Surely this is more of a manufacturing fault than a warranty issue ... No?
I've probably only done 2K with this frame over the last 2 1/2 years.


----------



## _Ed (Sep 2, 2009)

Yeah, I got the Nero RC as a replacement as they no longer make the Corsa. I contacted Ribble after 21months of owning the bike. I never found out what the actual frame warranty period was, but perhaps they agreed to replace mine as it was under 2 years? I'd probably done 15K km's on it by that point..

I guess the issue is how long Deda offer a warranty period on the frame for manufacturing defects, as that's definitely what it is.

Good luck in getting it sorted
Ed


----------



## l33boy (Jun 28, 2011)

_Ed said:


> Yeah, I got the Nero RC as a replacement as they no longer make the Corsa. I contacted Ribble after 21months of owning the bike. I never found out what the actual frame warranty period was, but perhaps they agreed to replace mine as it was under 2 years? I'd probably done 15K km's on it by that point..
> 
> I guess the issue is how long Deda offer a warranty period on the frame for manufacturing defects, as that's definitely what it is.
> 
> ...


Thanks for the response Ed, wow 15K in 21 months, obviously not just your race bike 

Just got another email from Ribble and they have agreed to replace the frame , 
Excellent stuff, hopefully the geometry hasn't changed much from the original Nero Corsa.
Thanks again


----------



## _Ed (Sep 2, 2009)

Good news!

The Nero Rc does have slightly different geometry to the Nero Corsa though, so you may want to take a look at the sizing charts in more detail.

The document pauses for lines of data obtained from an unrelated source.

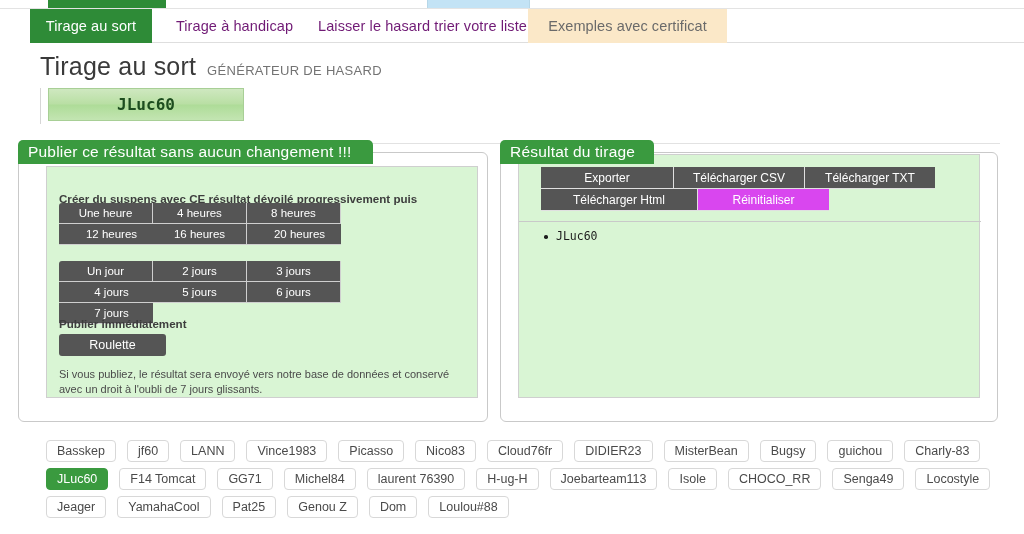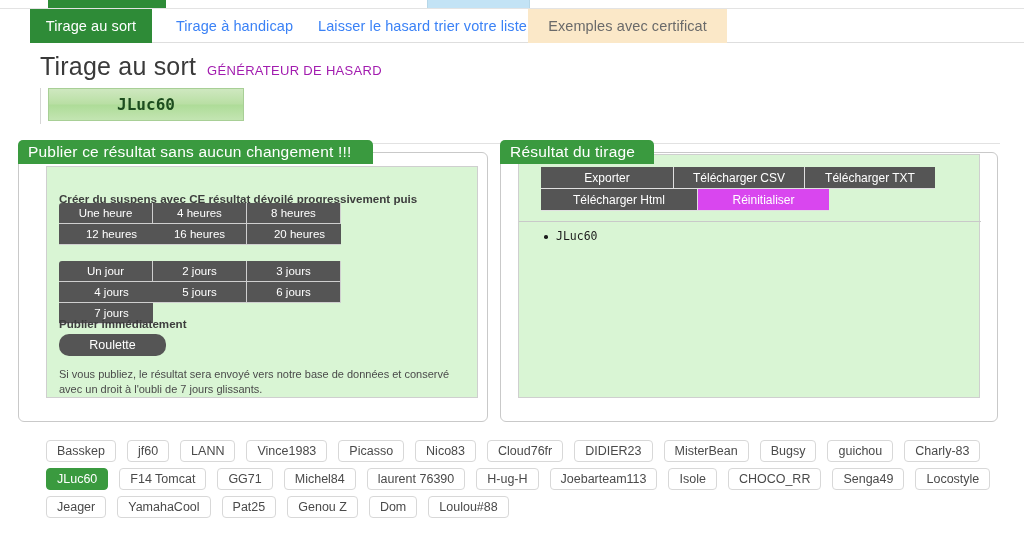--- a/index.html
+++ b/index.html
@@ -24,7 +24,7 @@
   .tab {
     position:absolute; top:0; height:34px;
     display:flex; align-items:center; justify-content:center;
-    font-size:14.5px; color:#3b82f6; letter-spacing:.1px; white-space:nowrap;
+    font-size:14.5px; color:#701a75; letter-spacing:.1px; white-space:nowrap;
   }
   .tab.active { background:#2e8b37; color:#ffffff; }
   .tab.cream  { background:#fbe8c8; color:#6a6a6a; }

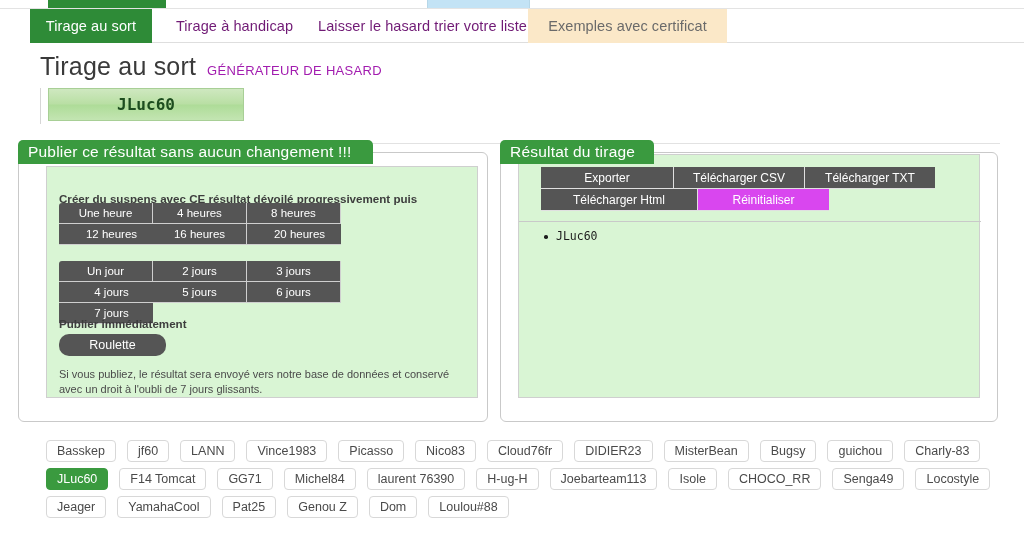--- a/index.html
+++ b/index.html
@@ -38,7 +38,7 @@
   .titlerow h1 {
     margin:0; font-size:25px; font-weight:400; color:#3a3a3a; letter-spacing:.2px;
   }
-  .subtitle { margin-left:11px; font-size:13px; color:#a21caf; letter-spacing:.3px; }
+  .subtitle { margin-left:11px; font-size:13px; color:#737373; letter-spacing:.3px; }
 
   
   .winner-wrap { position:absolute; top:88px; left:40px; width:960px; height:36px; }

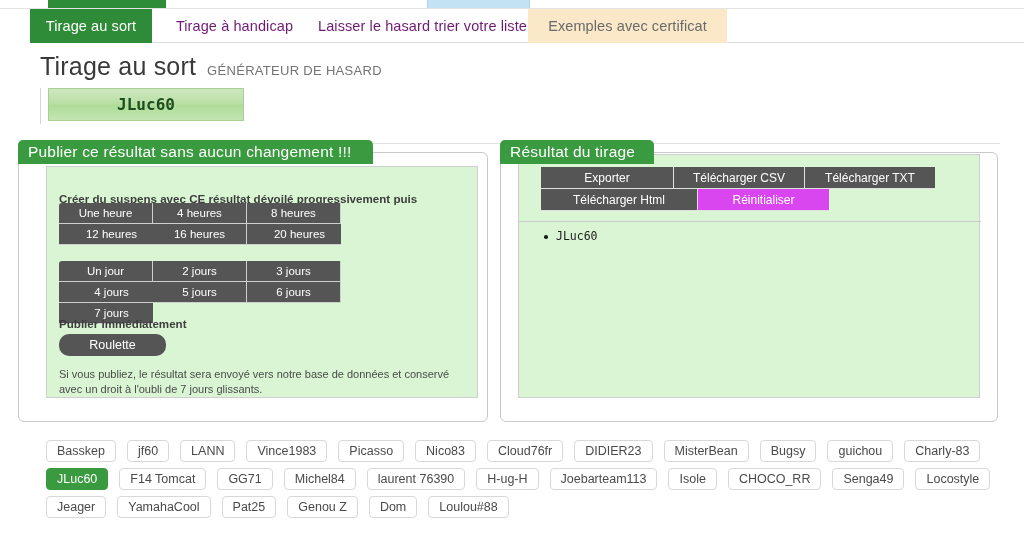--- a/index.html
+++ b/index.html
@@ -105,7 +105,7 @@
   }
   .roulette {
     position:absolute; background:#555555; color:#ffffff;
-    font-size:12.5px; height:22px; width:107px; border-radius:10px;
+    font-size:12.5px; height:22px; width:107px; border-radius:3px;
     display:flex; align-items:center; justify-content:center;
   }
   .note {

Most significantly, the head tube on the RC is shorter. So if you're running the Nero Corsa with a lot of spacers, you may end up with a small spacer tower on the RC!

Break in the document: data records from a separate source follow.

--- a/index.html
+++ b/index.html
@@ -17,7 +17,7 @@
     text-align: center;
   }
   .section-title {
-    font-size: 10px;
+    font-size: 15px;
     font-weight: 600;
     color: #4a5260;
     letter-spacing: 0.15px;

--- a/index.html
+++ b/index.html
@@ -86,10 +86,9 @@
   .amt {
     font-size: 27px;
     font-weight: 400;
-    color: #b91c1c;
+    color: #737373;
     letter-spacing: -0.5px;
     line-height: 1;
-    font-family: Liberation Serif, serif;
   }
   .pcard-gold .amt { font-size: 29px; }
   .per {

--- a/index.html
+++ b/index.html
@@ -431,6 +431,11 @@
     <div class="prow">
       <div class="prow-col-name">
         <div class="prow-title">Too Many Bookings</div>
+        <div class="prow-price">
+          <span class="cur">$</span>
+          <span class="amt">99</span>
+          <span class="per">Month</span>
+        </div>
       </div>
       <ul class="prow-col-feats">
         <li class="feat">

I use the bike for racing, training & commuting. I've got over 7K km's on the clock so far this year, so may get 15K in 12 months on the replacement frame


----------



## l33boy (Jun 28, 2011)

_Ed said:


> Good news!
> 
> The Nero Rc does have slightly different geometry to the Nero Corsa though, so you may want to take a look at the sizing charts in more detail.
> 
> ...


Cheers Ed, I'll check that now.
I do run my stem high for sportives and don't really want to cut my steerer any further.
The graphics may look a bit odd with my Easton forks but I'll live with it :thumbsup:
Thanks again buddy


----------



## birdadam (Apr 25, 2014)

Hi all,

Looking for some advice. I have a 2010 Felt F5 with this exact same issue - aluminum sleeve is delaminated from the carbon BB shell. There is some play in the cranks. I am working to get the frame warrantied (though not sure if I'll have any luck - I'm not the original owner). I'm wondering if it is safe to ride the bike while I'm sorting out getting a new frame. I can't imagine the cranks falling off, because everything is clamped together. my only concern is if the slightly wiggly aluminum sleeve will cause the carbon BB shell to crack and fail. Thoughts?

Thanks,

Adam


----------



## Jwiffle (Mar 18, 2005)

birdadam said:


> Hi all,
> 
> Looking for some advice. I have a 2010 Felt F5 with this exact same issue - aluminum sleeve is delaminated from the carbon BB shell. There is some play in the cranks. I am working to get the frame warrantied (though not sure if I'll have any luck - I'm not the original owner). I'm wondering if it is safe to ride the bike while I'm sorting out getting a new frame. I can't imagine the cranks falling off, because everything is clamped together. my only concern is if the slightly wiggly aluminum sleeve will cause the carbon BB shell to crack and fail. Thoughts?
> 
> ...


I don't think the bb will suddenly catastrophically fail. If you can live with the play, it's probably safe enough.


----------



## birdadam (Apr 25, 2014)

Thanks for the input. That was my intuition as well.

Has anyone ever heard of a carbon frame failing (carbon cracking, slowly or catastrophically) due to a loose BB sleeve?


----------



## bikerjulio (Jan 19, 2010)

I have a BMC frame that was an eBay purchase and obviously well-used. 

After a while noticed this exact problem. The insert was anchored securely at the middle of the BB but there was noticeable play on both sides.

Although I was criticized at the time for my method of dealing with the problem, it's held up just fine for a couple of years now.


----------